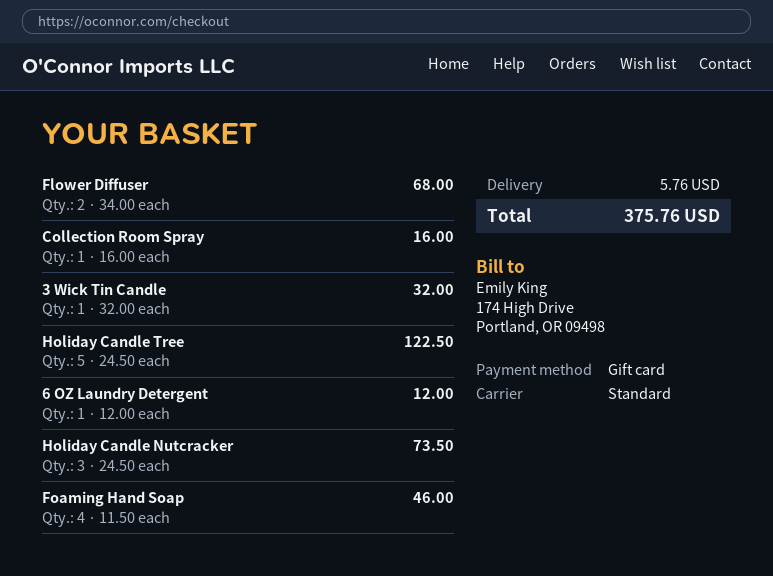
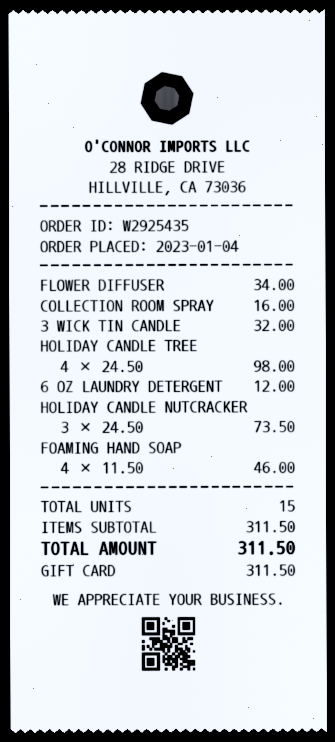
Flower Diffuser: 2 x 34.00 = 68.00 -> 1 x 34.00 = 34.00
Holiday Candle Tree: 5 x 24.50 = 122.50 -> 4 x 24.50 = 98.00
shipping: 5.76 -> none
total: 375.76 -> 311.50

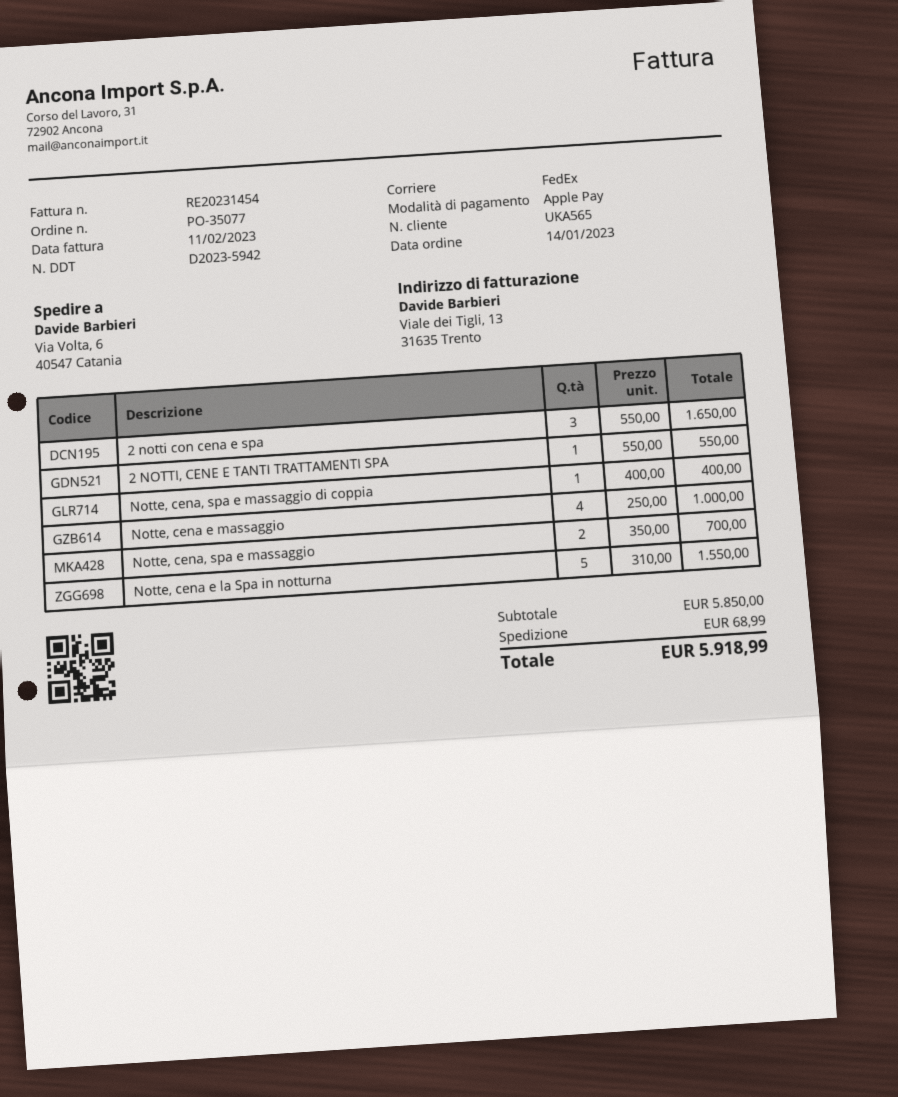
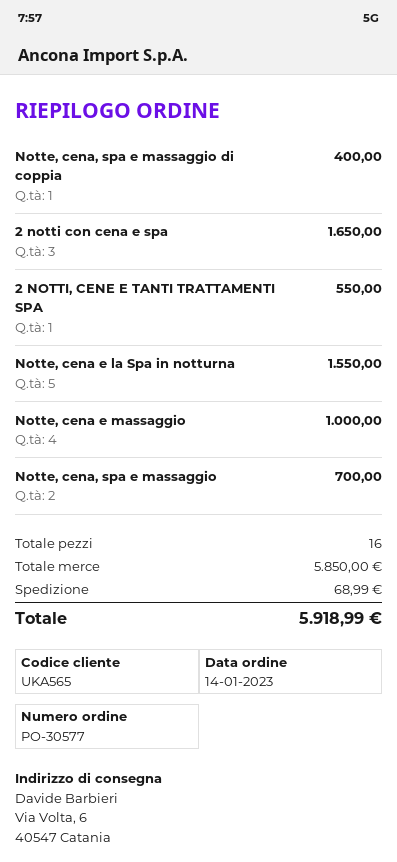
order number: PO-35077 -> PO-30577

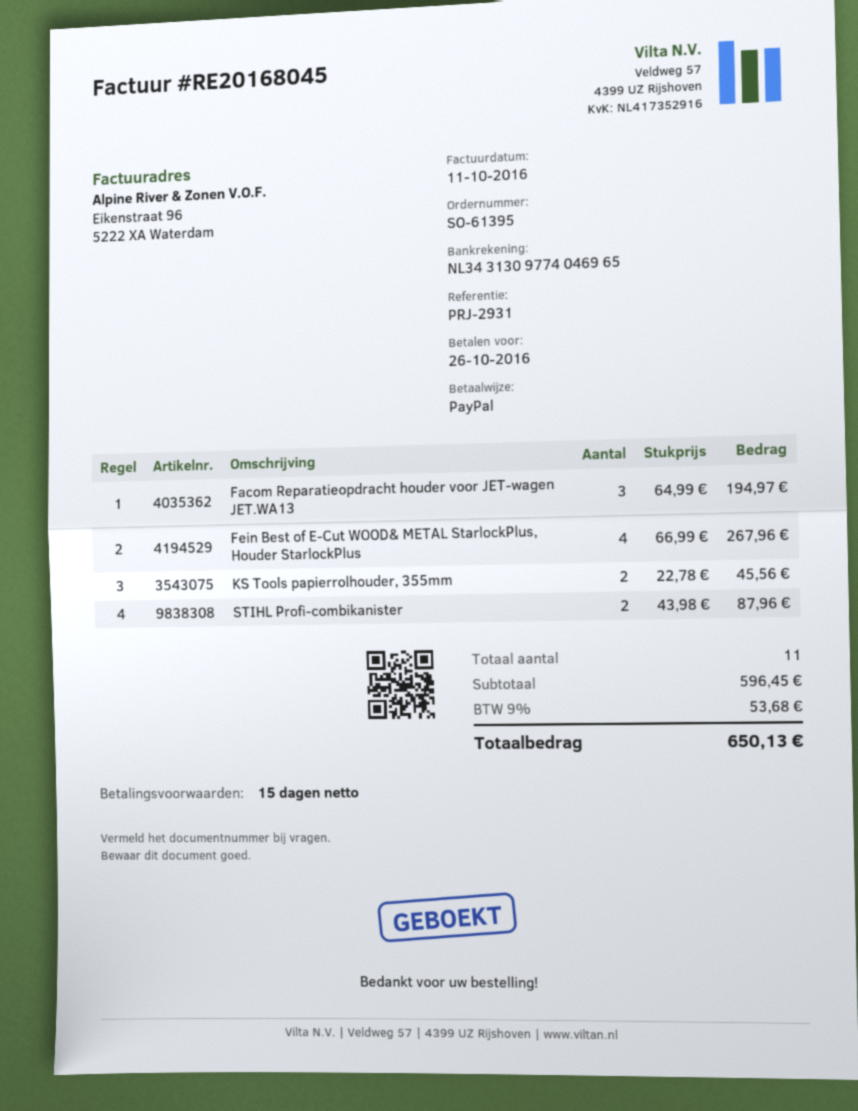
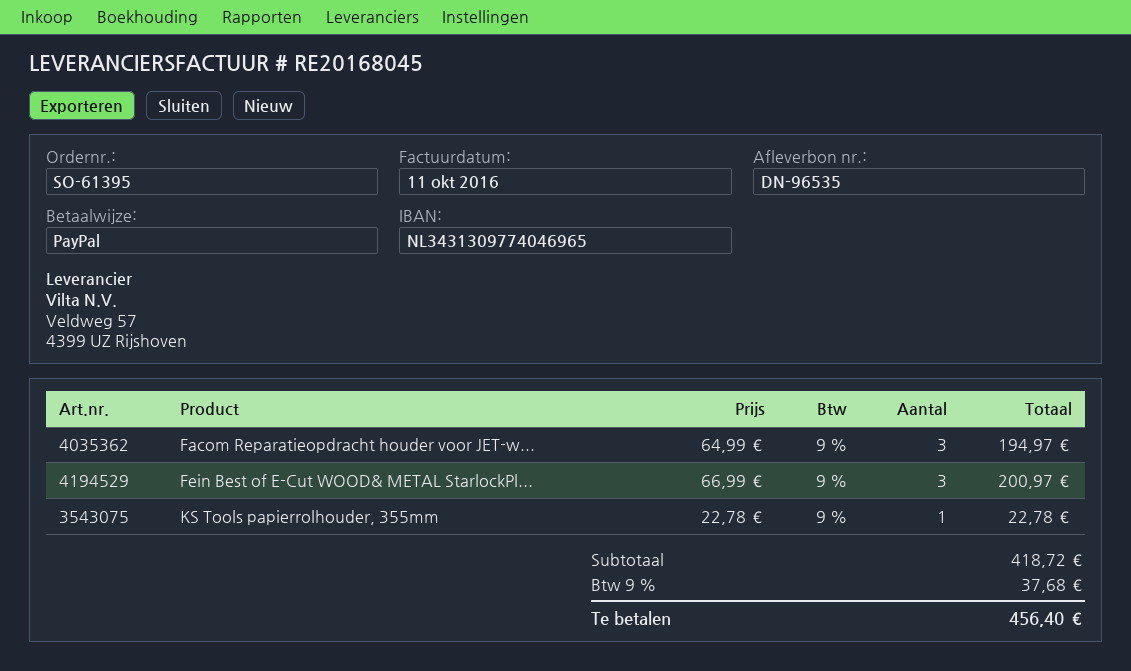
Fein Best of E-Cut WOOD& METAL StarlockPlus, Houder StarlockPlus: 4 x 66.99 = 267.96 -> 3 x 66.99 = 200.97
KS Tools papierrolhouder, 355mm: 2 x 22.78 = 45.56 -> 1 x 22.78 = 22.78
STIHL Profi-combikanister: 2 x 43.98 = 87.96 -> none
subtotal: 596.45 -> 418.72
tax: 9% = 53.68 -> 9% = 37.68
total: 650.13 -> 456.40

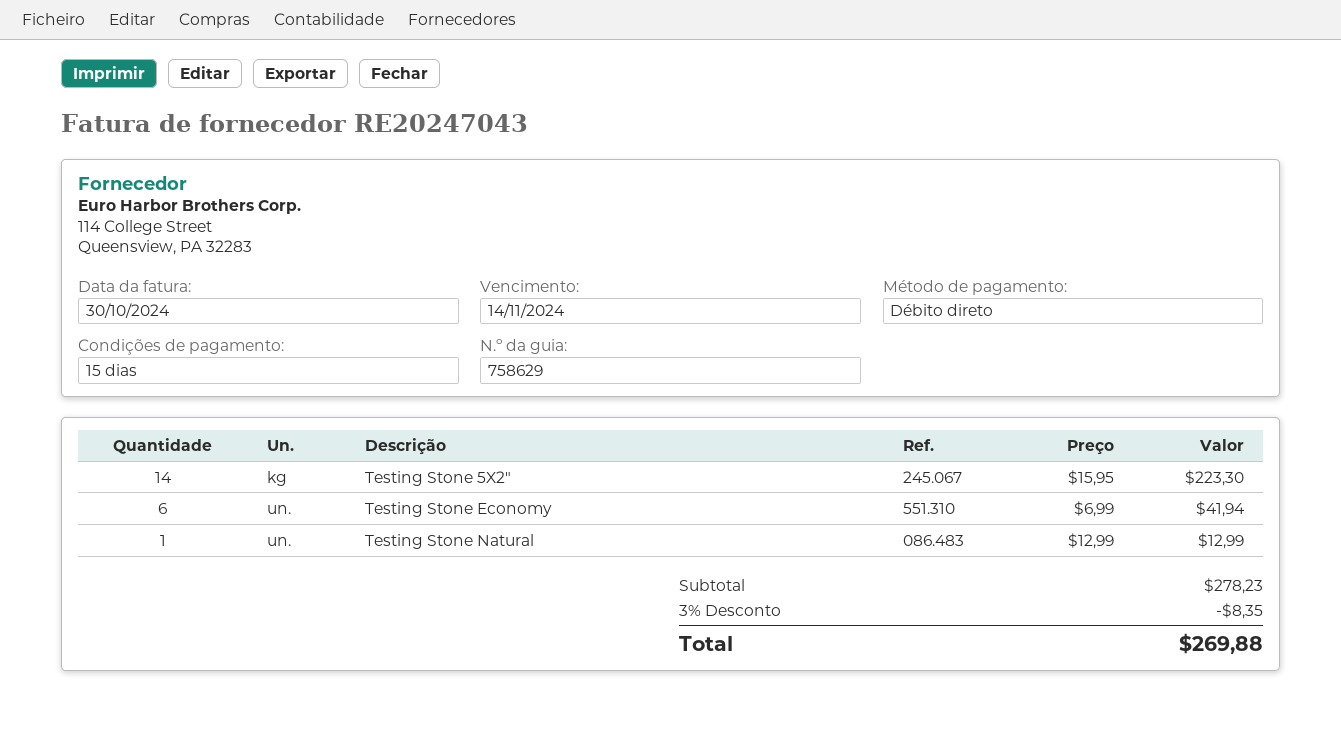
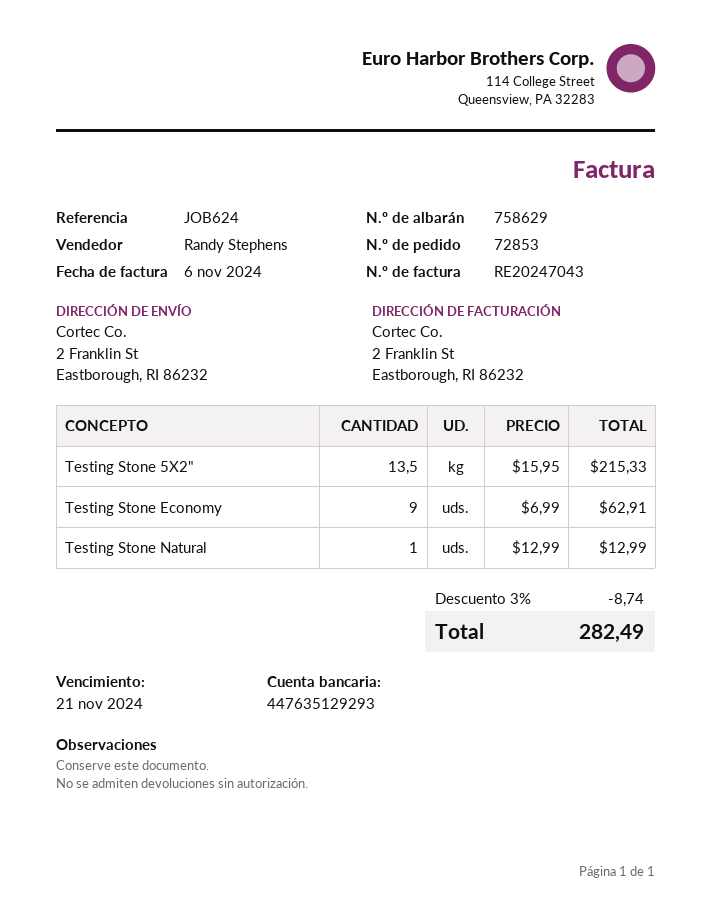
invoice date: 2024-10-30 -> 2024-11-06
due date: 2024-11-14 -> 2024-11-21
Testing Stone 5X2": 14 x 15.95 = 223.30 -> 13.5 x 15.95 = 215.33
Testing Stone Economy: 6 x 6.99 = 41.94 -> 9 x 6.99 = 62.91
discount: 3% = 8.35 -> 3% = 8.74
total: 269.88 -> 282.49

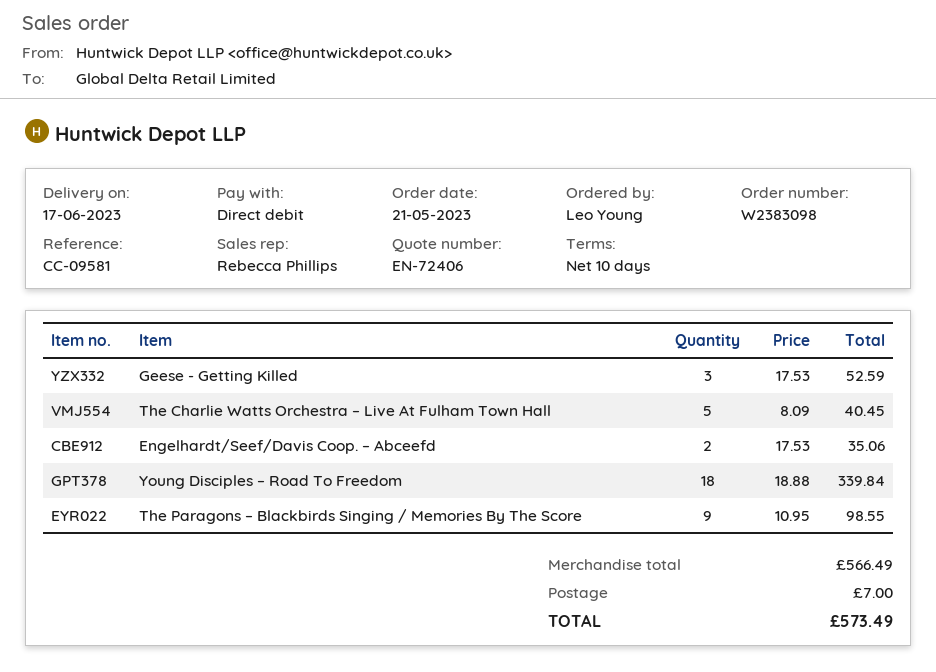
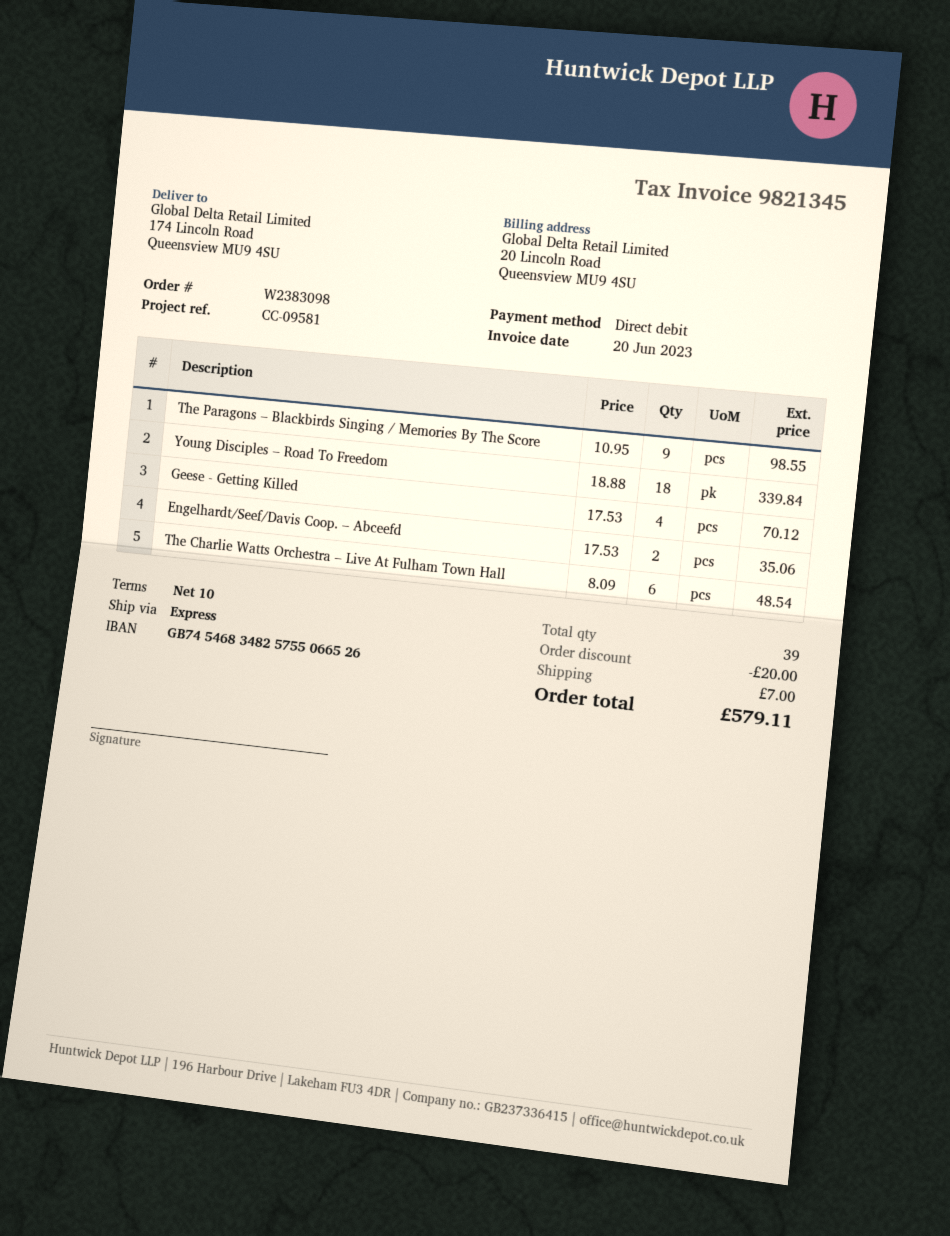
Geese - Getting Killed: 3 x 17.53 = 52.59 -> 4 x 17.53 = 70.12
The Charlie Watts Orchestra – Live At Fulham Town Hall: 5 x 8.09 = 40.45 -> 6 x 8.09 = 48.54
discount: none -> 20.00
total: 573.49 -> 579.11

──────────

» **Directions for this task**:
Search the entries above for the string "Stone", and report each line where it occurs.

» **Exercise answer**:
Testing Stone 5X2": 14 x 15.95 = 223.30 -> 13.5 x 15.95 = 215.33
Testing Stone Economy: 6 x 6.99 = 41.94 -> 9 x 6.99 = 62.91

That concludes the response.